Jess caught a taxi home and rang Patricia to update her with what was happening.
“Look, Jess,” Patricia said. “We’ll have to get our Workplace Health and Safety Advisor in to investigate this. Just send your Doctor’s Certificate to me via email.”
“Thanks, Patricia,” Jess said. “I have booked in to see a specialist next week, so I’ll let you know what he finds.”
At the end of the call, Jess had a feeling that the agency would not be helping her find work after this whole incident blew over. Patricia did not sound happy with having to investigate anything in one of her client’s workplace and it even felt like she blamed Jess for having the accident.
* * * *
Jess walked into the neurosurgeon’s reception ten minutes before her appointment, just like they asked. She completed the six pages of personal details and waited for her appointment with Doctor Reece. The chairs in the waiting room were cheap and uncomfortable. Jess did not understand how a surgery that specialized in back injuries could have such a lack of regard for their patient’s comfort.
“Jessica Norbitt,” the young doctor said, walking briskly into the waiting room. Jess thought he looked like he was even younger that she was.

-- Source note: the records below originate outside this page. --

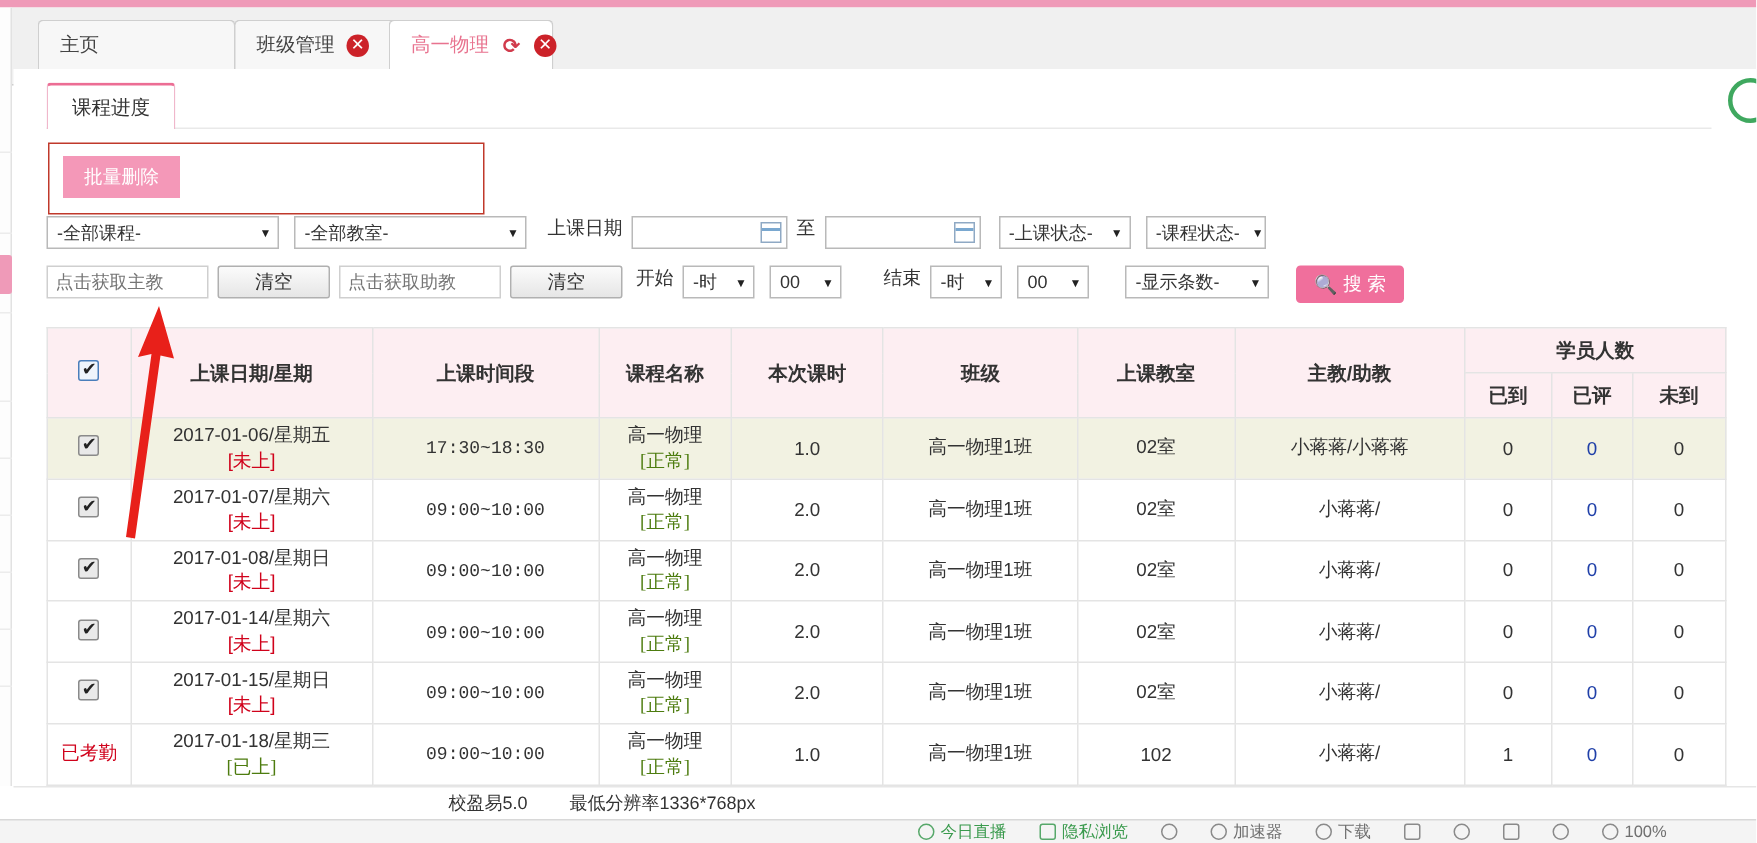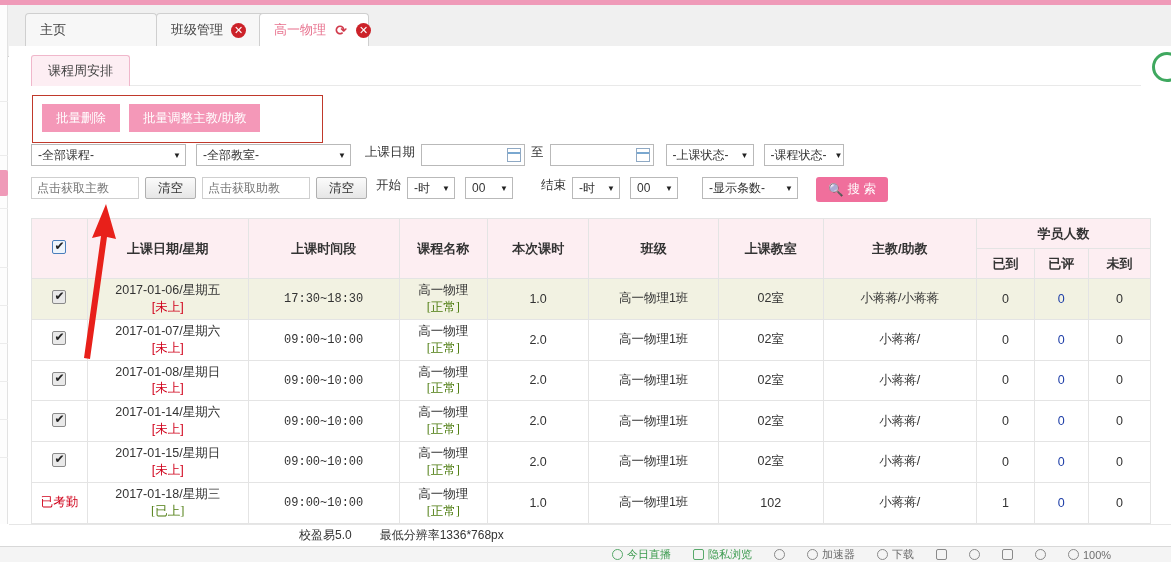--- a/index.html
+++ b/index.html
@@ -129,21 +129,21 @@
     border: 1px solid #8fa9c4;
   }
   .txtin {
     width: 108px; height: 22px; border: 1px solid #cfcfcf; background: #fff;
     font-size: 12px; color: #b3b3b3; padding: 0 5px; line-height: 20px;
     font-family: "Liberation Sans", sans-serif;
   }
   .btn-gray {
     height: 22px; border: 1px solid #b0b0b0; border-radius: 2px;
     background: linear-gradient(#fbfbfb, #e6e6e6);
-    font-size: 12.5px; color: #333; padding: 0 12px; cursor: pointer;
+    font-size: 12.5px; color: #333; padding: 0 24px; cursor: pointer;
     font-family: "Liberation Sans", sans-serif;
   }
   .btn-search {
     width: 72px; height: 25px; border: none; border-radius: 3px;
     background: #f06f9c; color: #fff; font-size: 12.5px; cursor: pointer;
     display: flex; align-items: center; justify-content: center; gap: 4px;
     font-family: "Liberation Sans", sans-serif;
   }
 
   
@@ -242,29 +242,28 @@
       <span class="tab-reload">⟳</span>
       <span class="tab-close">✕</span>
     </div>
   </div>
 
   <div class="page">
 
     <div class="mtab-underline"></div>
 
     <div class="mtabs">
-      <div class="mtab">
-        <span>课程周安排</span>
+      <div class="mtab active">
+        <span>课程进度</span>
       </div>
     </div>
 
     <div class="hl-box"></div>
     <div class="batch-row">
       <button class="btn-pink">批量删除</button>
-      <button class="btn-pink">批量调整主教/助教</button>
     </div>
 
     <div class="filters">
 
       <div class="frow">
         <div class="sel sel-course">
           <span>-全部课程-</span>
           <span class="caret">▼</span>
         </div>
         <div class="sel sel-room" style="margin-left:4px">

She followed the young doctor into his surgery. No expense was spared in furnishing this room, solid teak bookcases lining each two walls, thousands of dollars of textbooks sat neatly stacked on the bookshelves. In the centre of the room sat a large well-polished antique desk with solid brass fittings. Expensive gadgets, like a HTC Touch screen mobile phone, pager and PDA sat on the desk charging.
Jess noticed his Degree hanging on the wall in a gold frame on the wall to the left of the desk. It was dated two years ago, confirming Jess’ gut instinct that he was not very experienced.
“I see you did this injury at work,” he said.
“Yes, I was putting archive boxes on shelves, ready for...”
“Where exactly is the pain,” the Doctor said, interrupting Jess before she had finished answering the last question.
“It is in my back, between my shoulders. The pain runs down my left arm and into my fingers. At first I thought I’d broken my elbow, it hurt so much.”
“Okay, stand up against the wall over there.”
Jess could not believe how rude the doctor seemed. First the workplace and now this doctor, she was shocked.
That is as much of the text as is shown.